* [The task]: Except for the pictures, reproduce the records word for word.

* [Dataset records]:

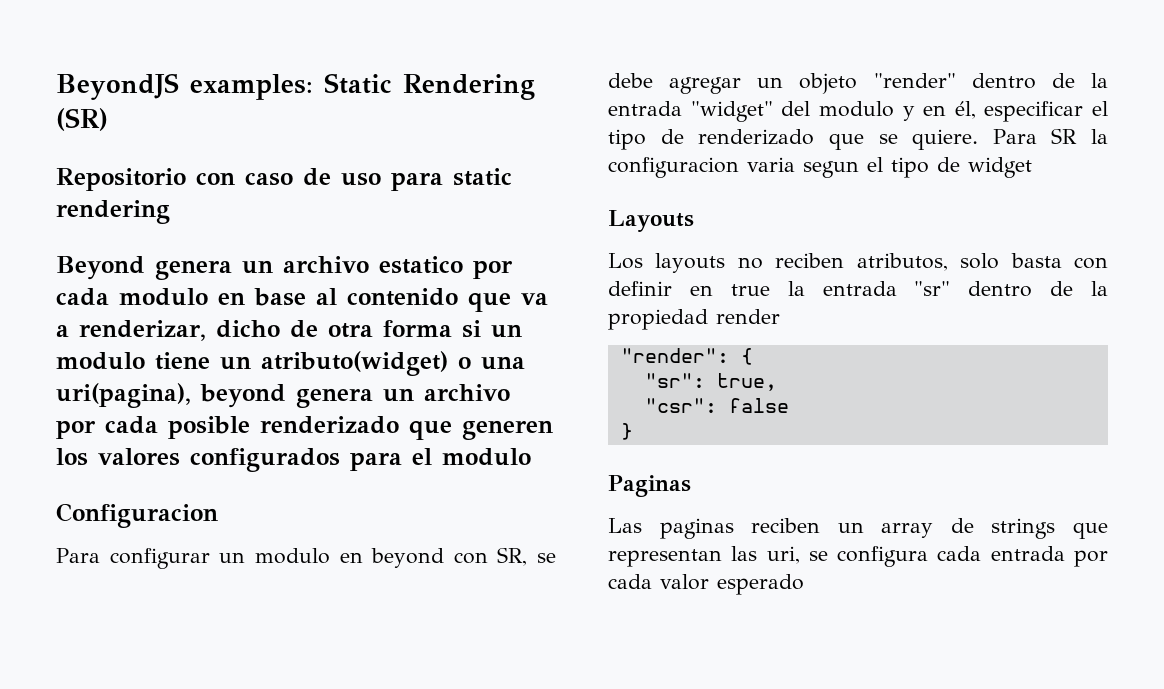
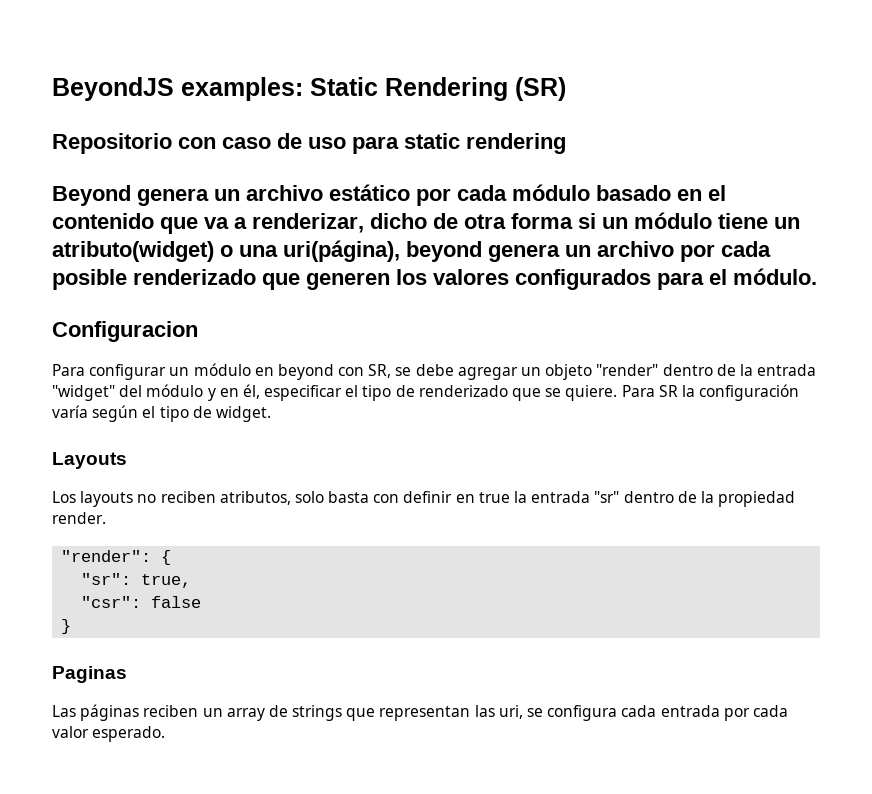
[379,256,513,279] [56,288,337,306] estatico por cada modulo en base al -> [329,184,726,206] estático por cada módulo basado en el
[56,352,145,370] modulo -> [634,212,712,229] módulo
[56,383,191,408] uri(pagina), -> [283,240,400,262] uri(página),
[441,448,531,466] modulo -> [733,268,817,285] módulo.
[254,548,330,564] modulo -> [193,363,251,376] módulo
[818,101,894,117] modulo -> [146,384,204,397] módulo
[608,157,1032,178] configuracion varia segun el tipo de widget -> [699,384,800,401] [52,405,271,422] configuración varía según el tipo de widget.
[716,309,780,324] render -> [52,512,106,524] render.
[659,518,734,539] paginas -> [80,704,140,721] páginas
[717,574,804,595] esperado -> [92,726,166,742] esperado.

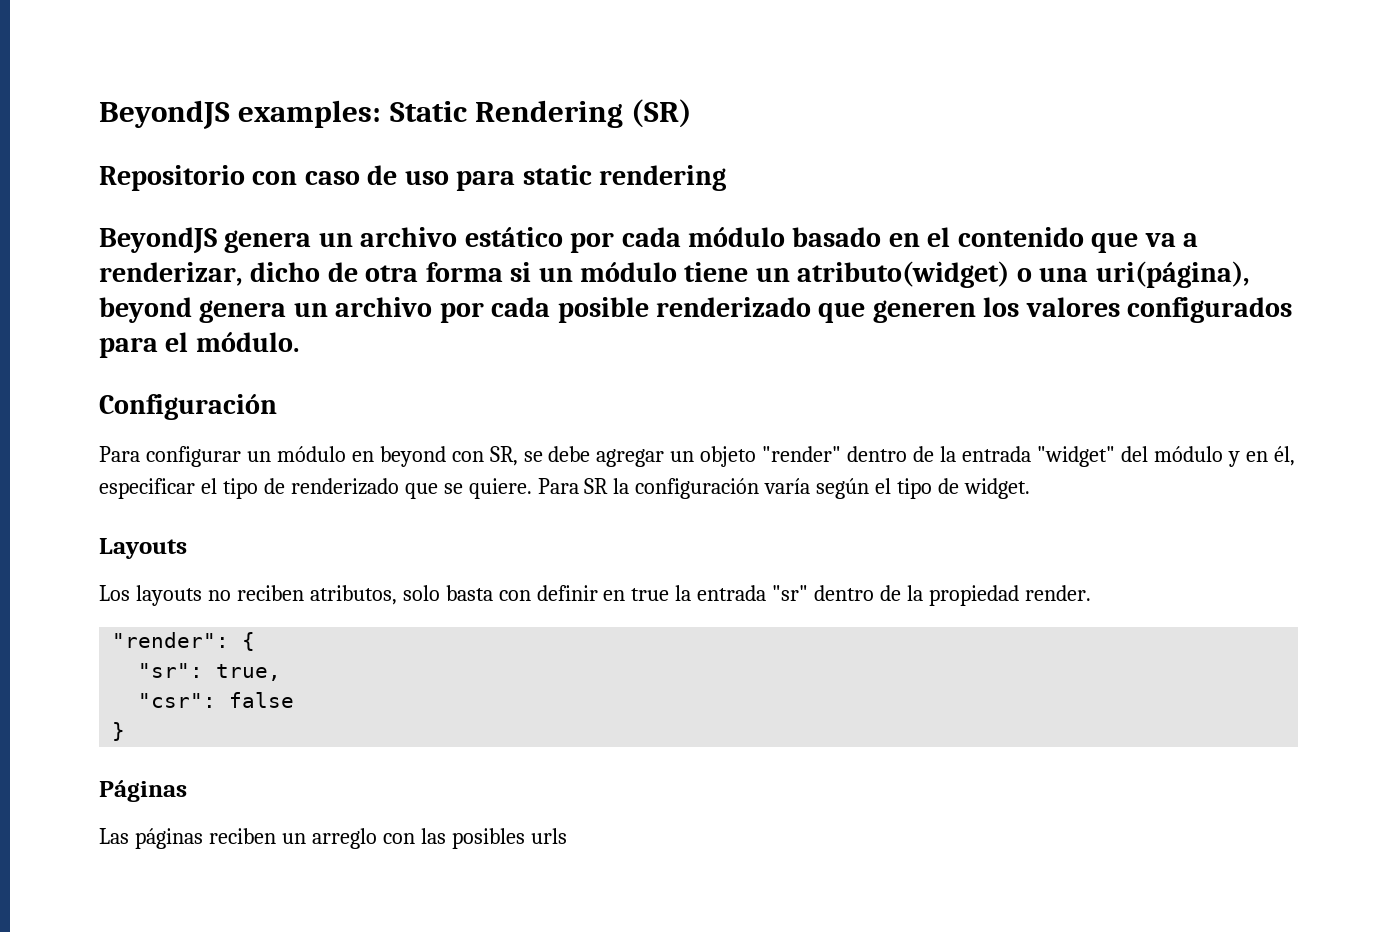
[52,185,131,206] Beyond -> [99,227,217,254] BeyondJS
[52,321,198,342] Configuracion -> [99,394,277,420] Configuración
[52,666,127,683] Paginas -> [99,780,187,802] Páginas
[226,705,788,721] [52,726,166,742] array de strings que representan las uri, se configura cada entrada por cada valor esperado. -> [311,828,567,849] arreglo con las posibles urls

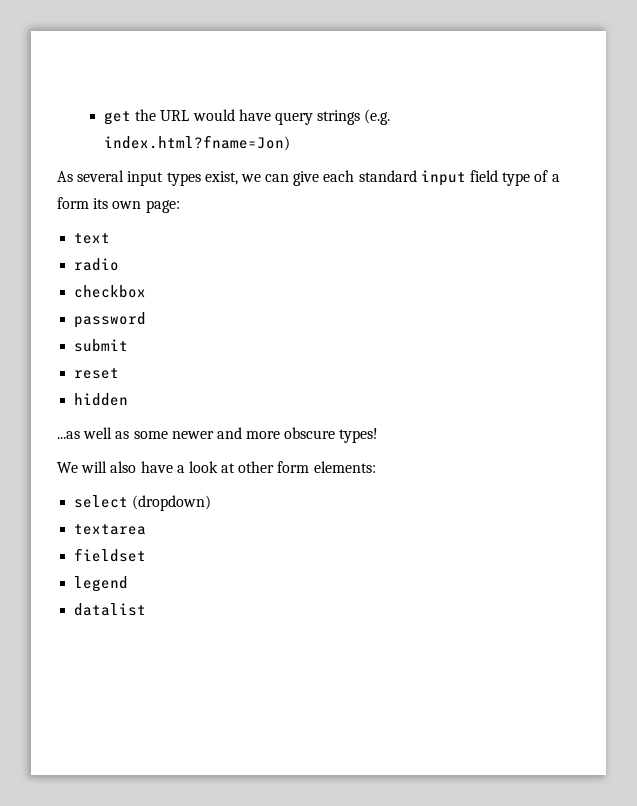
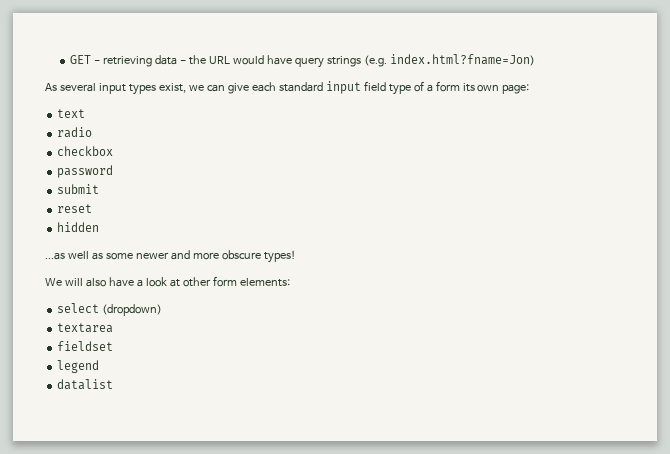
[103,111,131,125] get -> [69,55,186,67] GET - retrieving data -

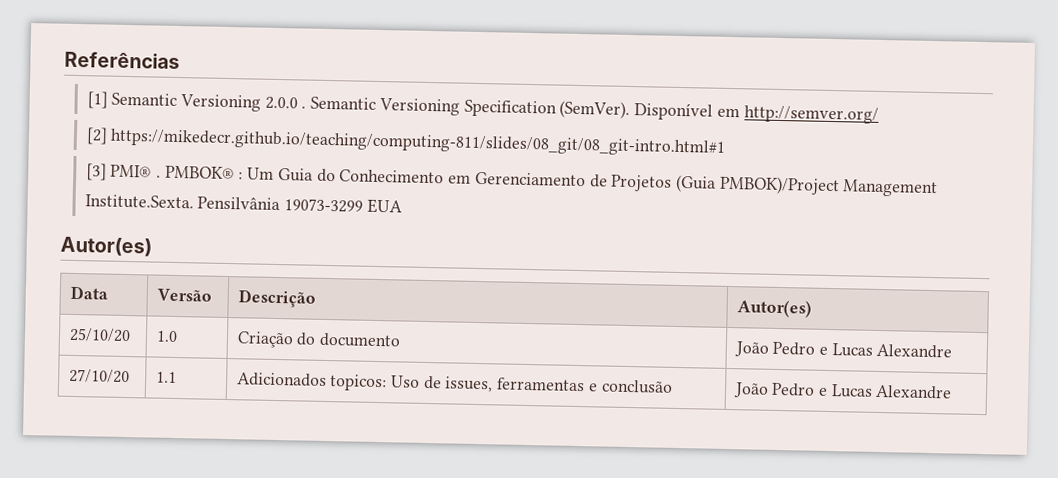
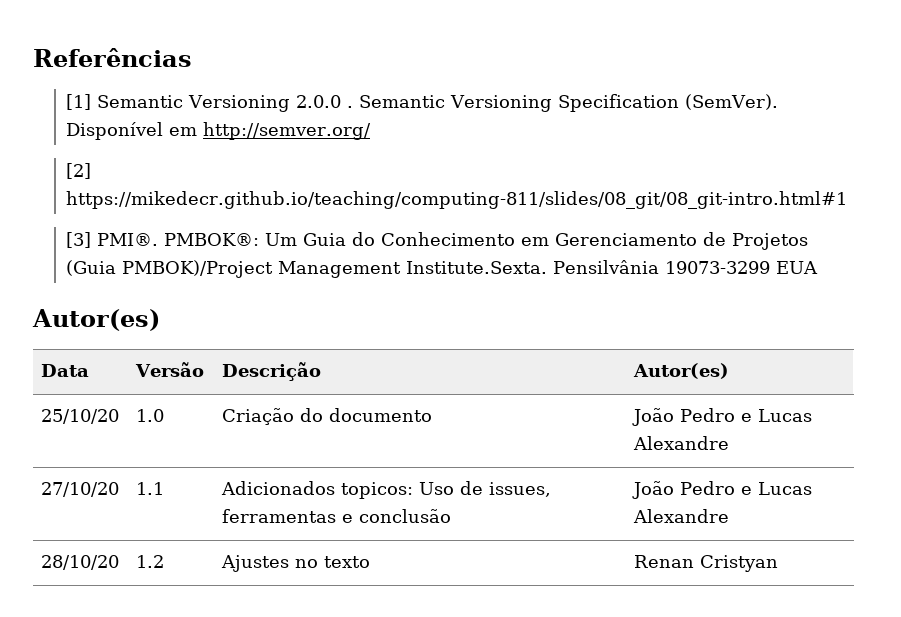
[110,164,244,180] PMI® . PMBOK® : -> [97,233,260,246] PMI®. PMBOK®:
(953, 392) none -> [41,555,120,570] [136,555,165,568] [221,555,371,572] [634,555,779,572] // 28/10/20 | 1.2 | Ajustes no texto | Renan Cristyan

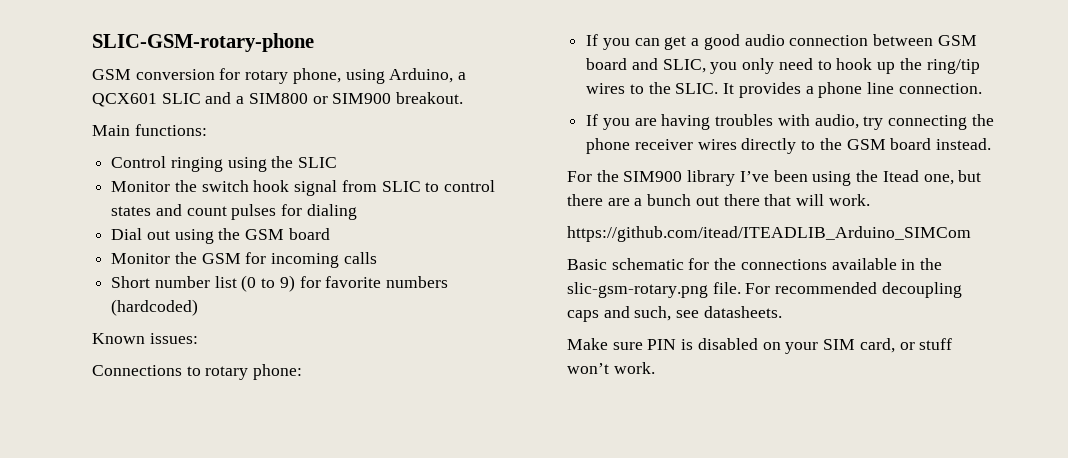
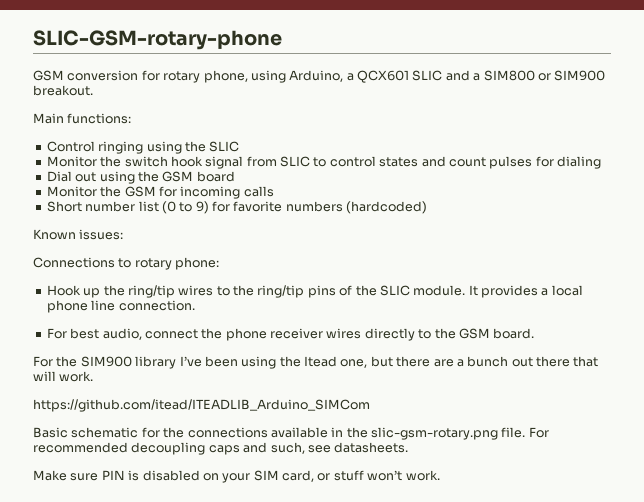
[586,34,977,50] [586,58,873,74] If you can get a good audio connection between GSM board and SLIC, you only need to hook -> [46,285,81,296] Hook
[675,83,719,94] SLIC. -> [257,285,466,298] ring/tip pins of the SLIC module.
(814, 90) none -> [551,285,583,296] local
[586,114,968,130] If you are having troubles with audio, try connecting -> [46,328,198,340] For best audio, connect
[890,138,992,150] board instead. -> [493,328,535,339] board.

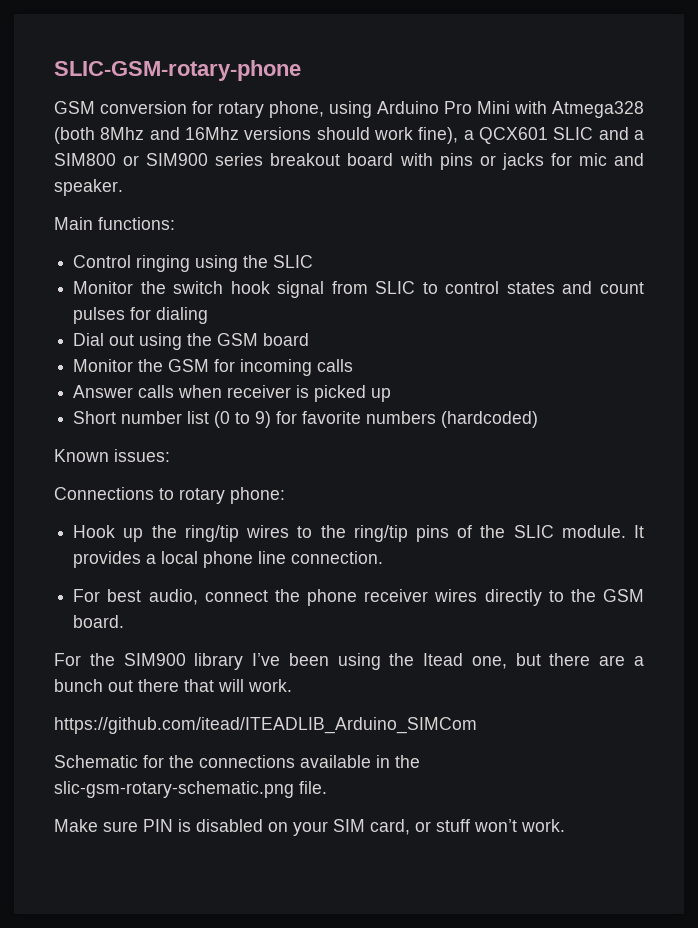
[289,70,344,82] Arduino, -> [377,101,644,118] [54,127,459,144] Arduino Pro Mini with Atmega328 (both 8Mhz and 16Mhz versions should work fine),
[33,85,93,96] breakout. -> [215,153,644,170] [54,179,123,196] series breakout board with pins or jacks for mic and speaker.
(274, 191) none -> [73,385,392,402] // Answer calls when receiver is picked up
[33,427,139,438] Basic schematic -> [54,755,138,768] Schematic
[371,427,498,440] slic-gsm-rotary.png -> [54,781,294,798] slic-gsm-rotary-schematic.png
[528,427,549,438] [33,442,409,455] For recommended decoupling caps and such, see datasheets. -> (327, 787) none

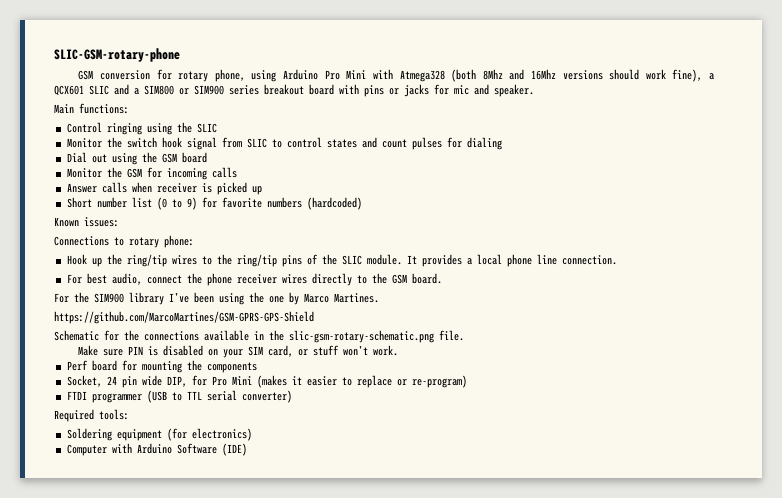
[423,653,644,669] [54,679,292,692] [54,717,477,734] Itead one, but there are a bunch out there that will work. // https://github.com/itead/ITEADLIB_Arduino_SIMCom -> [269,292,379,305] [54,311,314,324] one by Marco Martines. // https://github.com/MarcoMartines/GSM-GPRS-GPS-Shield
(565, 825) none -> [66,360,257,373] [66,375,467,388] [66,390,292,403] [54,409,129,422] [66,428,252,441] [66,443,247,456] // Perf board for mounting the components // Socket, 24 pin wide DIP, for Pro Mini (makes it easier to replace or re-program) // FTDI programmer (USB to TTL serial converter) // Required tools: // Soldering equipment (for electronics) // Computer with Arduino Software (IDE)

* [Answer for the task]:
[379,256,513,279] [56,288,337,306] estatico por cada modulo en base al -> [329,184,726,206] estático por cada módulo basado en el
[56,352,145,370] modulo -> [634,212,712,229] módulo
[56,383,191,408] uri(pagina), -> [283,240,400,262] uri(página),
[441,448,531,466] modulo -> [733,268,817,285] módulo.
[254,548,330,564] modulo -> [193,363,251,376] módulo
[818,101,894,117] modulo -> [146,384,204,397] módulo
[608,157,1032,178] configuracion varia segun el tipo de widget -> [699,384,800,401] [52,405,271,422] configuración varía según el tipo de widget.
[716,309,780,324] render -> [52,512,106,524] render.
[659,518,734,539] paginas -> [80,704,140,721] páginas
[717,574,804,595] esperado -> [92,726,166,742] esperado.

[52,185,131,206] Beyond -> [99,227,217,254] BeyondJS
[52,321,198,342] Configuracion -> [99,394,277,420] Configuración
[52,666,127,683] Paginas -> [99,780,187,802] Páginas
[226,705,788,721] [52,726,166,742] array de strings que representan las uri, se configura cada entrada por cada valor esperado. -> [311,828,567,849] arreglo con las posibles urls

[103,111,131,125] get -> [69,55,186,67] GET - retrieving data -

[110,164,244,180] PMI® . PMBOK® : -> [97,233,260,246] PMI®. PMBOK®:
(953, 392) none -> [41,555,120,570] [136,555,165,568] [221,555,371,572] [634,555,779,572] // 28/10/20 | 1.2 | Ajustes no texto | Renan Cristyan

[586,34,977,50] [586,58,873,74] If you can get a good audio connection between GSM board and SLIC, you only need to hook -> [46,285,81,296] Hook
[675,83,719,94] SLIC. -> [257,285,466,298] ring/tip pins of the SLIC module.
(814, 90) none -> [551,285,583,296] local
[586,114,968,130] If you are having troubles with audio, try connecting -> [46,328,198,340] For best audio, connect
[890,138,992,150] board instead. -> [493,328,535,339] board.

[289,70,344,82] Arduino, -> [377,101,644,118] [54,127,459,144] Arduino Pro Mini with Atmega328 (both 8Mhz and 16Mhz versions should work fine),
[33,85,93,96] breakout. -> [215,153,644,170] [54,179,123,196] series breakout board with pins or jacks for mic and speaker.
(274, 191) none -> [73,385,392,402] // Answer calls when receiver is picked up
[33,427,139,438] Basic schematic -> [54,755,138,768] Schematic
[371,427,498,440] slic-gsm-rotary.png -> [54,781,294,798] slic-gsm-rotary-schematic.png
[528,427,549,438] [33,442,409,455] For recommended decoupling caps and such, see datasheets. -> (327, 787) none

[423,653,644,669] [54,679,292,692] [54,717,477,734] Itead one, but there are a bunch out there that will work. // https://github.com/itead/ITEADLIB_Arduino_SIMCom -> [269,292,379,305] [54,311,314,324] one by Marco Martines. // https://github.com/MarcoMartines/GSM-GPRS-GPS-Shield
(565, 825) none -> [66,360,257,373] [66,375,467,388] [66,390,292,403] [54,409,129,422] [66,428,252,441] [66,443,247,456] // Perf board for mounting the components // Socket, 24 pin wide DIP, for Pro Mini (makes it easier to replace or re-program) // FTDI programmer (USB to TTL serial converter) // Required tools: // Soldering equipment (for electronics) // Computer with Arduino Software (IDE)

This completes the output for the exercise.